Pre and postnuptial agreements will often list property that is owned by the couple, or list property that either one spouse, individually, is bringing into the marriage. The agreement will often state that the property or assets will remain that of one spouse or another, even on divorce.

These agreements often prevent the common problem of non-marital property from becoming marital upon marriage.

For example, even though a wife may have had, started, and owned a business before marriage, if the couples are married, and the assets of the business are used for marital purposes, or if the husband puts marital time, money, or assets in the business, that could transform the business from non-marital (the wife’s alone) to marital property subject to division by a court.

However, the use of prenuptial and postnuptial agreements avoids this problem. You can state that whatever asset you want that is non-marital stays that way.

Prenuptials can even state who gets property when that property or asset does not exist at the time the contract is executed. So, for example, it could say that should either spouse start a business or get an inheritance in the future, the assets will remain the property of that spouse.

Protection for Relatives

Because pre- and postnuptial agreements ensure that nonmarital property listed in the agreement stays that way, they can also allow relatives more freedom to give assets to the marriage.

So, for example, a wife’s mother who wants to pay for the couple to own their first home can ensure that the husband does not get the home in the event of a divorce, so long as the spouses agree to this in the agreement.
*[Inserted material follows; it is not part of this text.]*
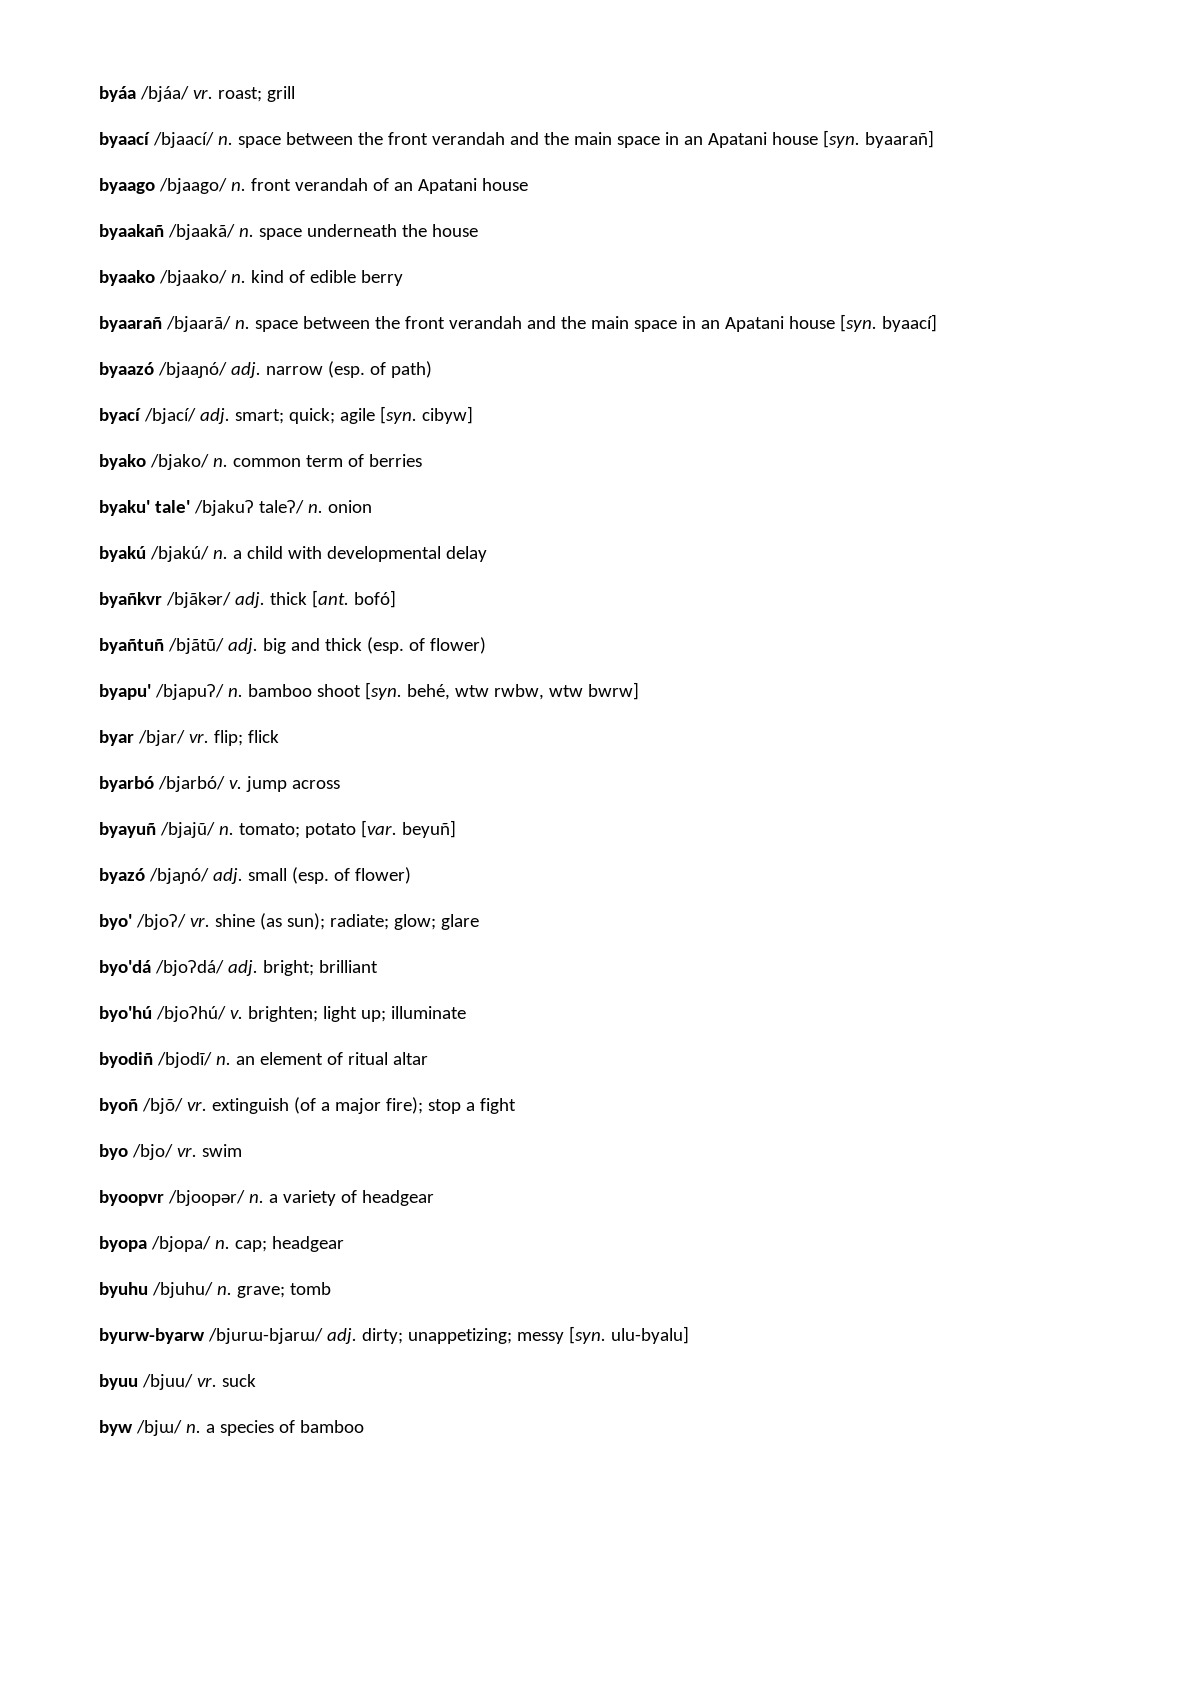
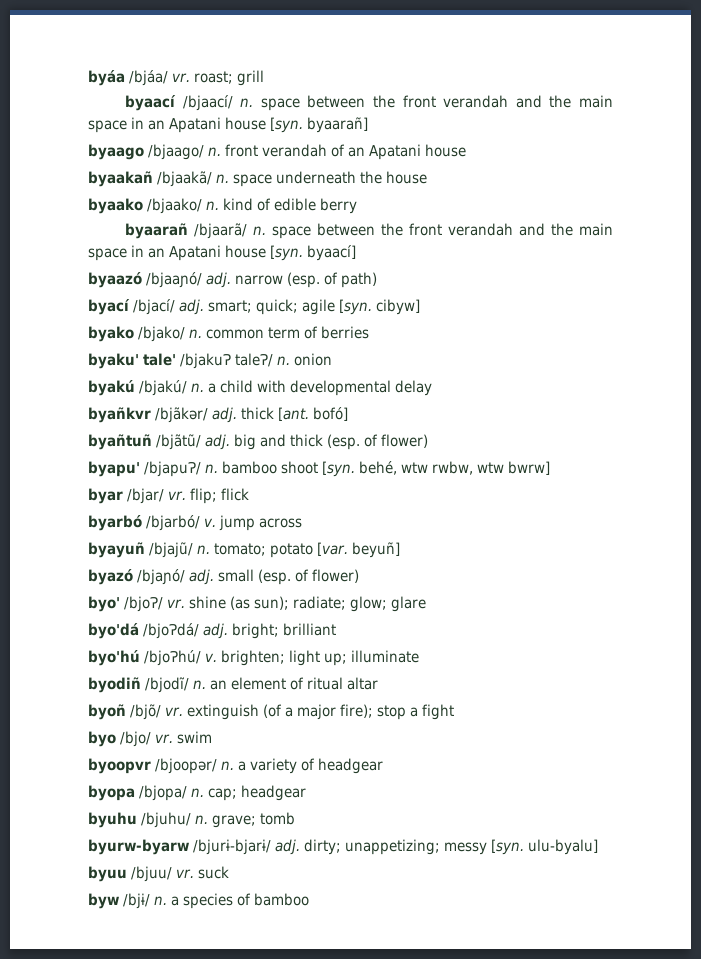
[207,1328,323,1344] /bjurɯ-bjarɯ/ -> [193,839,271,855] /bjurɨ-bjarɨ/
[135,1420,182,1436] /bjɯ/ -> [123,893,150,909] /bjɨ/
Relatives are free to give whatever they want to the marriage safely, knowing that if there is a divorce, their relative will get that asset or property.

Use and Possession of Property

These agreements can also provide other benefits that do not have to do with which spouse gets what.
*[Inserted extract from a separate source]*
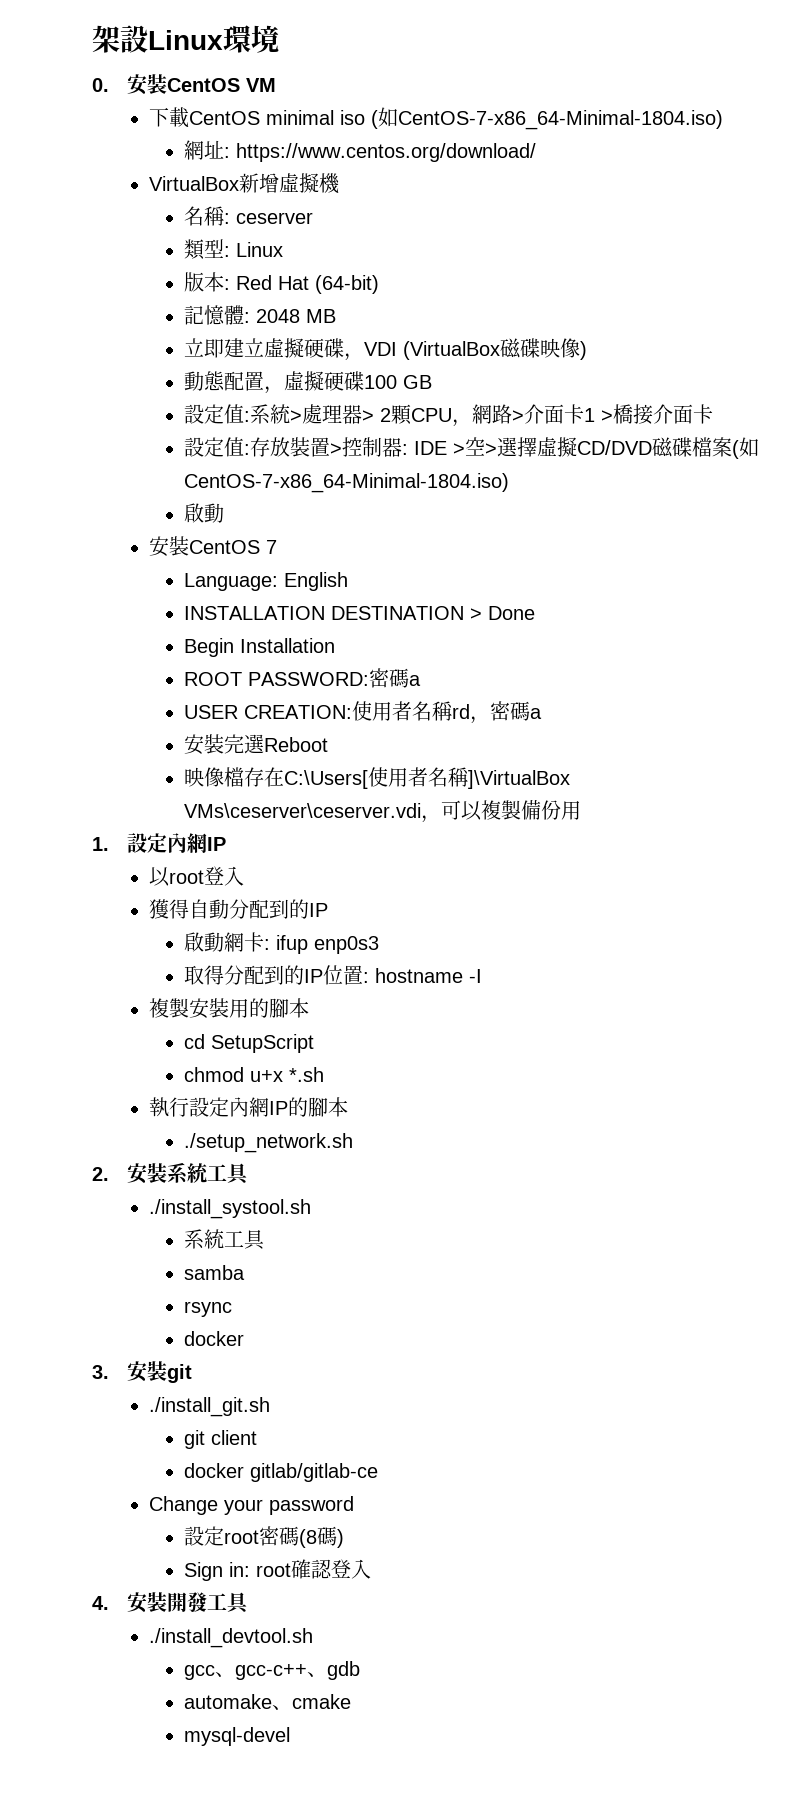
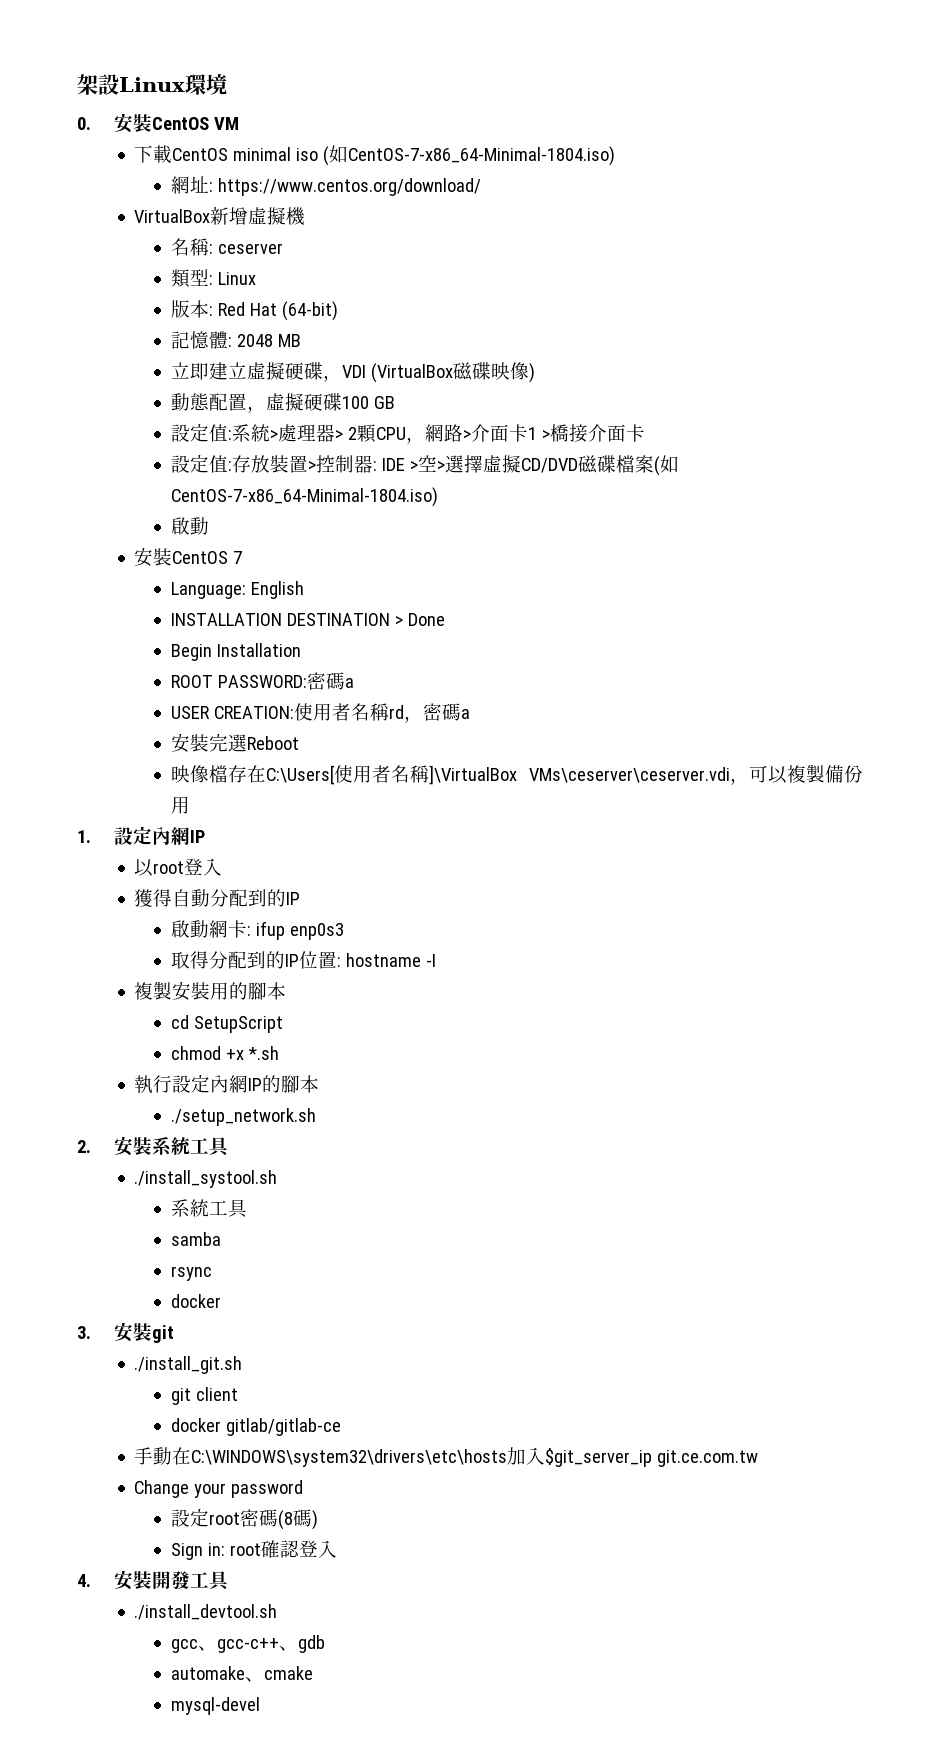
[249,1070,283,1082] u+x -> [226,1049,245,1060] +x
(378, 1472) none -> [134,1447,759,1467] // 手動在C:\WINDOWS\system32\drivers\etc\hosts加入$git_server_ip git.ce.com.tw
For example, parties can agree on who will get to use or live in the marital home while the divorce is pending. It can state which spouse gets to use other assets, like vehicles, boats, or other benefits.

If spouses own a business, it can address what happens to both spouses in relation to the business—for example, whether both spouses will continue to get dividends or profits from the business, and what level of management both spouses will continue to have in the business.

Elective Share

Parties can also waive elective share in pre- and post-nuptials. The elective share is property one spouse gets from the other, should the other spouse pass away. Parties may prefer that children of a prior marriage, parents, or some other relative receive their assets instead of the new spouse, and this can be accomplished through a pre or postnuptial.

Attorneys Fees if There is a Divorce

The agreements also can state who will pay attorneys fees in the event of a divorce, including temporary fees, incurred while the divorce is going on. This can avoid a situation where a spouse with lesser assets feels powerless in a divorce, or feels like they “can’t afford a divorce.”

While these agreements cannot alter any rights regarding child custody or child support, knowing that the other spouse will have to pay attorneys’ fees can help a spouse fight for rights regarding the children, if need be, in a divorce.

Flexibility

Because these are both contracts, you and your spouse are free to tailor them how you see fit. You can include all your assets or only some of them. You can state who gets what asset in a divorce or come up with a method or formula to be used later on in the event of divorce that will tell the spouses how much of a given asset that they get. You can determine in advance how assets that don not have a definitive value will be valued or appraised.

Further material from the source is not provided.